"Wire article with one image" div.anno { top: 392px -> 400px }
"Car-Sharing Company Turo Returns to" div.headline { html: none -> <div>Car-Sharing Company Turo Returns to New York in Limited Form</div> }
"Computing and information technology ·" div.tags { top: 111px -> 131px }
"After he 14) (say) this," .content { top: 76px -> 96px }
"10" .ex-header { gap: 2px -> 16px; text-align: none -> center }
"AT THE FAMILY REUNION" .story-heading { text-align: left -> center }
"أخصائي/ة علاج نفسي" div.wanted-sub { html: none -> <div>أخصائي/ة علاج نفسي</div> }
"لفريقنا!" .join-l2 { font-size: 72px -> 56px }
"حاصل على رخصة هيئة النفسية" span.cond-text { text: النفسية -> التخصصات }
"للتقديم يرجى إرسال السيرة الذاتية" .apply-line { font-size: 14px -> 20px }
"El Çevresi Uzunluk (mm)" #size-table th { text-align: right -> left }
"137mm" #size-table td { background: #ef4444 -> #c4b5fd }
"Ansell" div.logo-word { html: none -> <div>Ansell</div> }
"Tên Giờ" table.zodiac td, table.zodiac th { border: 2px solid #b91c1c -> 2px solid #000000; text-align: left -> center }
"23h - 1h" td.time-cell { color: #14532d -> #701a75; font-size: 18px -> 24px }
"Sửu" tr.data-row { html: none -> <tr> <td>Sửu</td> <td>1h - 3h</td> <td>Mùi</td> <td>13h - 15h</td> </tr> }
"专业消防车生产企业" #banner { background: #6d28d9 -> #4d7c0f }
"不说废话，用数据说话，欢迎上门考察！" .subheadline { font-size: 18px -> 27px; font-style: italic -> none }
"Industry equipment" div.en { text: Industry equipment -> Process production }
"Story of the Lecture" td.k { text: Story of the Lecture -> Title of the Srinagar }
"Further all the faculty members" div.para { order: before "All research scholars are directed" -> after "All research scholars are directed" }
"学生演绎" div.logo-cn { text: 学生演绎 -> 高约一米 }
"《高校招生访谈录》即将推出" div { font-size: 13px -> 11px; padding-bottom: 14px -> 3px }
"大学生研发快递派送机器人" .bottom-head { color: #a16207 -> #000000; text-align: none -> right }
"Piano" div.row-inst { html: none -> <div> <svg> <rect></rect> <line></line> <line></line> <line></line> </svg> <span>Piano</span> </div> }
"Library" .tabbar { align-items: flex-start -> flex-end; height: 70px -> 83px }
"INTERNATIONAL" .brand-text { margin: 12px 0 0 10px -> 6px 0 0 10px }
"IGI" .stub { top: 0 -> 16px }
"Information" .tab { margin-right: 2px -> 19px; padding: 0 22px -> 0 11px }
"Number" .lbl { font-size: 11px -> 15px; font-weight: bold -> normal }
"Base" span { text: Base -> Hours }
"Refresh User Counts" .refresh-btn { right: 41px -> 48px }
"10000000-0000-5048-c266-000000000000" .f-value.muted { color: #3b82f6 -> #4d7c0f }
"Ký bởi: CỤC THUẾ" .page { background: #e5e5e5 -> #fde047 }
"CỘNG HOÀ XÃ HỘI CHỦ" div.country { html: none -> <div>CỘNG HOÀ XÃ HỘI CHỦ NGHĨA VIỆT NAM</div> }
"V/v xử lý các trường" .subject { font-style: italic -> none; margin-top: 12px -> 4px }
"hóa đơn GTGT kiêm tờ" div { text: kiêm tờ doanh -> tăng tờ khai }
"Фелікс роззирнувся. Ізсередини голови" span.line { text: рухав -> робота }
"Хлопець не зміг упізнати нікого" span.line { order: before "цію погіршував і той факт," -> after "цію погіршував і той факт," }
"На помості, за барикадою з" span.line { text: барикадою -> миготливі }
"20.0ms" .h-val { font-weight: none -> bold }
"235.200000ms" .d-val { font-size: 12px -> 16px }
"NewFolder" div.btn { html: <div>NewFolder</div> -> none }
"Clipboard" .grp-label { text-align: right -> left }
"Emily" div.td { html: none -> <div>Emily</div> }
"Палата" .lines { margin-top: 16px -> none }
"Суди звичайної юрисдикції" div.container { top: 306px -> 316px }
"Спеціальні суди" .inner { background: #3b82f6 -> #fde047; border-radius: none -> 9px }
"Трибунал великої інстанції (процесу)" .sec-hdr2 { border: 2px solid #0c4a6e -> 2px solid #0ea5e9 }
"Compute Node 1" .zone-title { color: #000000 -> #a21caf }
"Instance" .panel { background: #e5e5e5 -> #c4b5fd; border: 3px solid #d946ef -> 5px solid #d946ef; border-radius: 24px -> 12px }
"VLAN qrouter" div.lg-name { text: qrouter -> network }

*****

▸ YOUR INSTRUCTIONS:
Above this task is a listing. Restate, word for word and with nothing added, the lines from the one with "background: #6d28d9 ->" through the one with "margin-top: 16px ->".

▸ EXERCISE SOLUTION:
"专业消防车生产企业" #banner { background: #6d28d9 -> #4d7c0f }
"不说废话，用数据说话，欢迎上门考察！" .subheadline { font-size: 18px -> 27px; font-style: italic -> none }
"Industry equipment" div.en { text: Industry equipment -> Process production }
"Story of the Lecture" td.k { text: Story of the Lecture -> Title of the Srinagar }
"Further all the faculty members" div.para { order: before "All research scholars are directed" -> after "All research scholars are directed" }
"学生演绎" div.logo-cn { text: 学生演绎 -> 高约一米 }
"《高校招生访谈录》即将推出" div { font-size: 13px -> 11px; padding-bottom: 14px -> 3px }
"大学生研发快递派送机器人" .bottom-head { color: #a16207 -> #000000; text-align: none -> right }
"Piano" div.row-inst { html: none -> <div> <svg> <rect></rect> <line></line> <line></line> <line></line> </svg> <span>Piano</span> </div> }
"Library" .tabbar { align-items: flex-start -> flex-end; height: 70px -> 83px }
"INTERNATIONAL" .brand-text { margin: 12px 0 0 10px -> 6px 0 0 10px }
"IGI" .stub { top: 0 -> 16px }
"Information" .tab { margin-right: 2px -> 19px; padding: 0 22px -> 0 11px }
"Number" .lbl { font-size: 11px -> 15px; font-weight: bold -> normal }
"Base" span { text: Base -> Hours }
"Refresh User Counts" .refresh-btn { right: 41px -> 48px }
"10000000-0000-5048-c266-000000000000" .f-value.muted { color: #3b82f6 -> #4d7c0f }
"Ký bởi: CỤC THUẾ" .page { background: #e5e5e5 -> #fde047 }
"CỘNG HOÀ XÃ HỘI CHỦ" div.country { html: none -> <div>CỘNG HOÀ XÃ HỘI CHỦ NGHĨA VIỆT NAM</div> }
"V/v xử lý các trường" .subject { font-style: italic -> none; margin-top: 12px -> 4px }
"hóa đơn GTGT kiêm tờ" div { text: kiêm tờ doanh -> tăng tờ khai }
"Фелікс роззирнувся. Ізсередини голови" span.line { text: рухав -> робота }
"Хлопець не зміг упізнати нікого" span.line { order: before "цію погіршував і той факт," -> after "цію погіршував і той факт," }
"На помості, за барикадою з" span.line { text: барикадою -> миготливі }
"20.0ms" .h-val { font-weight: none -> bold }
"235.200000ms" .d-val { font-size: 12px -> 16px }
"NewFolder" div.btn { html: <div>NewFolder</div> -> none }
"Clipboard" .grp-label { text-align: right -> left }
"Emily" div.td { html: none -> <div>Emily</div> }
"Палата" .lines { margin-top: 16px -> none }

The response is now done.